La FGTB n’est « pas très enthousiaste » vis-à-vis de l’accord salarial proposé lundi par le gouvernement fédéral. Celui-ci contient cependant également des points positifs, a reconnu Miranda Ulens, secrétaire générale du syndicat socialiste.

   « Nous ne sommes, en fait, pas favorables aux chèques », développe la FGTB à propos de cette proposition de prime. « Il ne s’agit pas d’une augmentation structurelle des salaires. En outre, elle ne compte pas pour l’accumulation de la pension. Des personnes n’arrivent déjà pas maintenant à joindre les deux bouts avec leur pension. »

   Les syndicats préféreraient en outre que la norme salariale soit indicative, afin que les syndicats et les employeurs puissent toujours négocier des augmentations de salaire, répète Miranda Ulens. Il n’y a en effet, légalement, pas de marge pour une augmentation des salaires, en dehors de l’indexation automatique, pour ces deux prochaines années.

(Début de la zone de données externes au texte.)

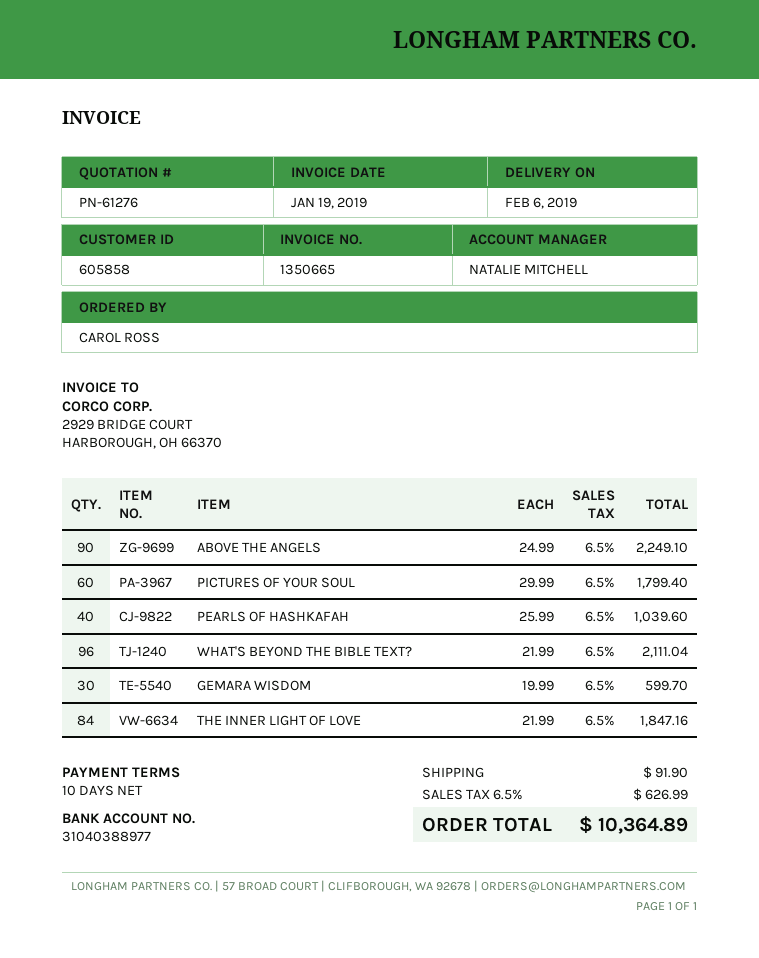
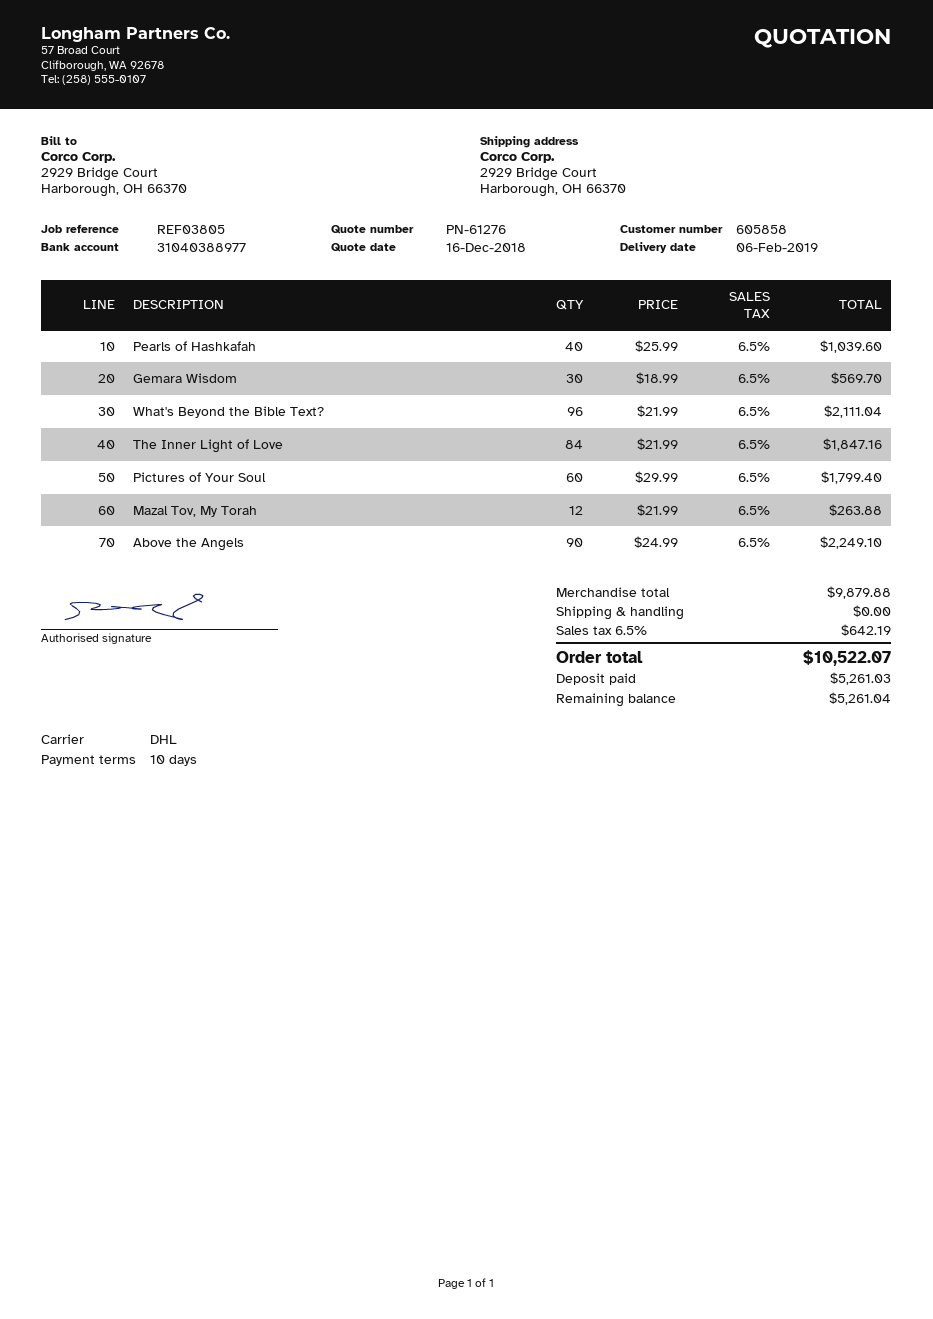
GEMARA WISDOM: 30 x 19.99 = 599.70 -> 30 x 18.99 = 569.70
Mazal Tov, My Torah: none -> 12 x 21.99 = 263.88
shipping: 91.90 -> 0.00
tax: 6.5% = 626.99 -> 6.5% = 642.19
total: 10364.89 -> 10522.07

   La secrétaire générale du syndicat socialiste se félicite, par contre, que la proposition du gouvernement ouvre la porte à des négociations au niveau sectoriel. Elle pense d’ailleurs que de nombreux secteurs recourront à cette prime. « J’entends qu’il y a des employeurs qui veulent donner de la reconnaissance à leur personnel », confie-t-elle. « Grâce à cela, on peut encore prendre en compte les entreprises en difficulté. »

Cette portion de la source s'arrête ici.